Эрагон кивнул. Ему, правда, хотелось освободить несчастных рабов прямо сейчас, но он понимал: в таком случае противник сразу догадается, что у алтаря кое-чего не хватает. Кроме того, он не сомневался, что если раззаки все-таки явятся за своим ужином, то они с Сапфирой успеют вмешаться и не дадут мерзким тварям утащить этих людей.
Сражение в открытую между драконом и такими чудовищами, как эти летхрблаки, разумеется, привлечет внимание любого на много лиг вокруг, и вряд ли, думал Эрагон, нам с Сапфирой или Рораном удастся выжить, если Гальбаториксу станет известно, что мы без поддержки варденов проникли в его Империю.
Он отвернулся, стараясь не смотреть в сторону прикованных к священному камню рабов. Ради их же блага, думал он, пусть раззаки сейчас окажутся по другую сторону Алагейзии! Или, по крайней мере, пусть им сегодня не захочется есть!
Не говоря друг другу ни слова, Эрагон и Роран, как по команде, поползли назад, спускаясь с вершины того холма, где прятались. У подножия они встали на четвереньки и, по-прежнему не поднимая головы, бросились бежать между двумя рядами холмов, пока лощина, по которой они бежали, постепенно не превратилась в узкое, прорытое горным потоком ущелье с глинистыми берегами.
Прячась за узловатыми кустиками можжевельника, торчавшими на склонах ущелья, Эрагон осторожно поднял голову и посмотрел вверх сквозь колючие ветки. На бархатно-синем небе зажигались первые звезды, которые показались ему холодными и острыми, точно льдинки. Затем после короткой передышки они с Рораном, стараясь не поскользнуться на влажной земле и не упасть, рысцой поспешили к разбитому ими лагерю.
У лагерного костра
Небольшая кучка тлеющих углей вздрагивала, точно бьющееся сердце огромного зверя. Время от времени над костром взлетала стайка золотистых искр, освещая лес вокруг и вновь исчезая в раскаленном нутре догорающего костра.
В неярких красноватых отблесках возникали то клочок каменистой земли, то свинцового оттенка куст можжевельника, а потом все снова тонуло во мраке.
Эрагон сидел, грея босые ноги у костра и с наслаждением опершись о мощную теплую лапу Сапфиры, покрытую жесткой чешуей. Роран сидел, как на насесте, на огромном пустотелом, выбеленном солнцем и ставшем твердым как камень стволе какого-то древнего дерева. Каждый раз, стоило ему шевельнуться, ствол издавал такой противный скрип, что Эрагону хотелось уши заткнуть.

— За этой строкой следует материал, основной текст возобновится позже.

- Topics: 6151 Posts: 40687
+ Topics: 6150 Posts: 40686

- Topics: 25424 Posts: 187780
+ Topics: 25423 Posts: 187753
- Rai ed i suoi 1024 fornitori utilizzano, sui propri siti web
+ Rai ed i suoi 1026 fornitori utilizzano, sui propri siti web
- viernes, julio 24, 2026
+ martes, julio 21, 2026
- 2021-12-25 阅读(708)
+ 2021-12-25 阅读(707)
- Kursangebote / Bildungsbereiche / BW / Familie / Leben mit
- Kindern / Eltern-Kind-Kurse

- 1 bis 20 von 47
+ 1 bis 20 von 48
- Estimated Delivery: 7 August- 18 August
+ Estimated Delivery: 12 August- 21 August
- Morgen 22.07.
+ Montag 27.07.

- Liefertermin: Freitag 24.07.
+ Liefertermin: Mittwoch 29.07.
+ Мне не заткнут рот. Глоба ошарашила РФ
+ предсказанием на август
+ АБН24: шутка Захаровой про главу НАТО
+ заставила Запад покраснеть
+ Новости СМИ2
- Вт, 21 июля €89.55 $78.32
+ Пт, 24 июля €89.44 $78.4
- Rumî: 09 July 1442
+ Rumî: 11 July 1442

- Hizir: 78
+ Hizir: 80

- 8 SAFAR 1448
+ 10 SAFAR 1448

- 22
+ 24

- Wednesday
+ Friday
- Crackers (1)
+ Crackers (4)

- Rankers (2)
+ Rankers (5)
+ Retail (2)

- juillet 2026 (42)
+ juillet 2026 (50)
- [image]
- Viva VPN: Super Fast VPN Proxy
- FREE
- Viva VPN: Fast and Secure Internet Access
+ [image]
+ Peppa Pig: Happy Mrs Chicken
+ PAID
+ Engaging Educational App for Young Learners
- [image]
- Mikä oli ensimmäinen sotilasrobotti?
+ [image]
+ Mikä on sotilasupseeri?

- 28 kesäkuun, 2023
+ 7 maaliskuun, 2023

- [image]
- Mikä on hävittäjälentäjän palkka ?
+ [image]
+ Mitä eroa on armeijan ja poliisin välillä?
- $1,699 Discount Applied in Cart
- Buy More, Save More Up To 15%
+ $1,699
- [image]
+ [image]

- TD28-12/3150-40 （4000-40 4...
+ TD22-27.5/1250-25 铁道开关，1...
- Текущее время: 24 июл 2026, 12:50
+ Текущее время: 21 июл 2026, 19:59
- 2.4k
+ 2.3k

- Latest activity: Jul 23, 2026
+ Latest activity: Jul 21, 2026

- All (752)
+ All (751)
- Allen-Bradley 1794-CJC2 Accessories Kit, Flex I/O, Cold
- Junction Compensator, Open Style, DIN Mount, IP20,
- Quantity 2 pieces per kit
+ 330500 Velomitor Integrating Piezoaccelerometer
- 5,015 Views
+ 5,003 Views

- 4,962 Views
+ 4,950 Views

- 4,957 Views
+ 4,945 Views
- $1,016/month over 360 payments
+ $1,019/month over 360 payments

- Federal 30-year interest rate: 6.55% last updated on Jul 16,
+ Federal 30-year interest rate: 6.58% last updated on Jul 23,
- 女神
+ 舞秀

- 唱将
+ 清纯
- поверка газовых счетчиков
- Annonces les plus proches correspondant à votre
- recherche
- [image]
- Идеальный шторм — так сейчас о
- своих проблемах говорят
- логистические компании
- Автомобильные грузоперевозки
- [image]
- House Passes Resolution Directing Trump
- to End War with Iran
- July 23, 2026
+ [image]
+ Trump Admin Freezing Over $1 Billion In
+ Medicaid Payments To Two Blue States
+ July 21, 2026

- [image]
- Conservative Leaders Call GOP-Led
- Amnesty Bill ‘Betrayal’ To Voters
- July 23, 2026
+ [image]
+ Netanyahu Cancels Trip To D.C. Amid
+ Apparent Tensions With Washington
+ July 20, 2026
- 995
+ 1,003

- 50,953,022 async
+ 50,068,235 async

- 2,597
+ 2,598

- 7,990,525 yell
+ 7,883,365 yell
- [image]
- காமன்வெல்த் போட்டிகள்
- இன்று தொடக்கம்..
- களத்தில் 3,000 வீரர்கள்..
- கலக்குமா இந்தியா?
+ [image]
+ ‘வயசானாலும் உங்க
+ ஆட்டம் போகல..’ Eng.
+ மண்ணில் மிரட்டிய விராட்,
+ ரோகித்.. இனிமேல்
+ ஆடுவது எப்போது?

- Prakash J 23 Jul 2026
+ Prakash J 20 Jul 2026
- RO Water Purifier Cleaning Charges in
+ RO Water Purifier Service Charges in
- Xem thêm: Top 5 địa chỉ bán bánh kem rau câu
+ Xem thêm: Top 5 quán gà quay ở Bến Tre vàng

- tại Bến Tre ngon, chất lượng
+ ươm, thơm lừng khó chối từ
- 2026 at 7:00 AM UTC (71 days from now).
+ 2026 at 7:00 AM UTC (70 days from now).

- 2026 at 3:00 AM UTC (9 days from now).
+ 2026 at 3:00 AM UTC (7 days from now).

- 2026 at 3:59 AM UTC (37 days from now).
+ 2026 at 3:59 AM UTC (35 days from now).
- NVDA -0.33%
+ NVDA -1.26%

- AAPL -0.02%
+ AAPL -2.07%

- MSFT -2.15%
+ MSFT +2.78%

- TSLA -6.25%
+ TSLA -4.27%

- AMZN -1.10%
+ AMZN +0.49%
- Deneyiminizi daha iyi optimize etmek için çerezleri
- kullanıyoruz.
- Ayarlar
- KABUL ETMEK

Какое-то время в лощине царили тишина и спокойствие. Даже угли перестали потрескивать и тлели молча; Роран собрал для костра только старые сухие ветки, чтобы дымного хвоста не заметили недруги или просто излишне любопытные.
Эрагон только что закончил рассказывать Сапфире о событиях минувшего дня. Обычно ему это никогда не требовалось, ибо обмен мыслями и ощущениями происходил у них, как обмен слоями воды в пределах берегов одного и того же озера. Но в данном конкретном случае это оказалось необходимым, потому что Эрагон, совершая мысленную разведку близ Хелгринда и в самом логове раззаков, тщательно закрыл свою душу от любого проникновения.
После довольно продолжительной паузы Сапфира зевнула, демонстрируя ряды устрашающе острых клыков, и заметила:
«Возможно, эти раззаки – существа действительно очень жестокие и злобные, но куда сильнее меня впечатляет их способность заколдовать свою добычу настолько, что люди сами хотят, чтобы их съели. Они великие охотники, раз умеют это делать… Возможно, и я когда-нибудь попробую так действовать».
«Только не с людьми. Пробуй, например, на овцах», – сказал Эрагон.
«Люди, овцы – какая разница?» – И Сапфира рассмеялась своим глубоким горловым смехом – казалось, по ее длинной шее точно гром прокатился.
Чуть отклонившись вперед, чтобы во время этого приступа смеха острые чешуи Сапфиры не впивались ему в спину, Эрагон поднял свой посох, лежавший рядом на земле, и стал крутить его в ладонях, любуясь игрой света на переплетении корней, превращенном в набалдашник, на металлическом ободке и остром шипе в нижнем конце посоха.
Роран сунул ему в руки этот посох, сделанный из боярышника, перед их отлетом из лагеря варденов и сказал:
– Вот, держи. Это Фиск мне вырезал, когда раззак меня в плечо укусил. Я знаю, ты потерял свой меч, так, может, хоть этот посох тебе пригодится… Если ты захочешь раздобыть себе другой клинок, это само собой хорошо, но я точно знаю: нет ничего лучше, чем в разгар боя как следует врезать противнику крепкой, хорошей дубинкой.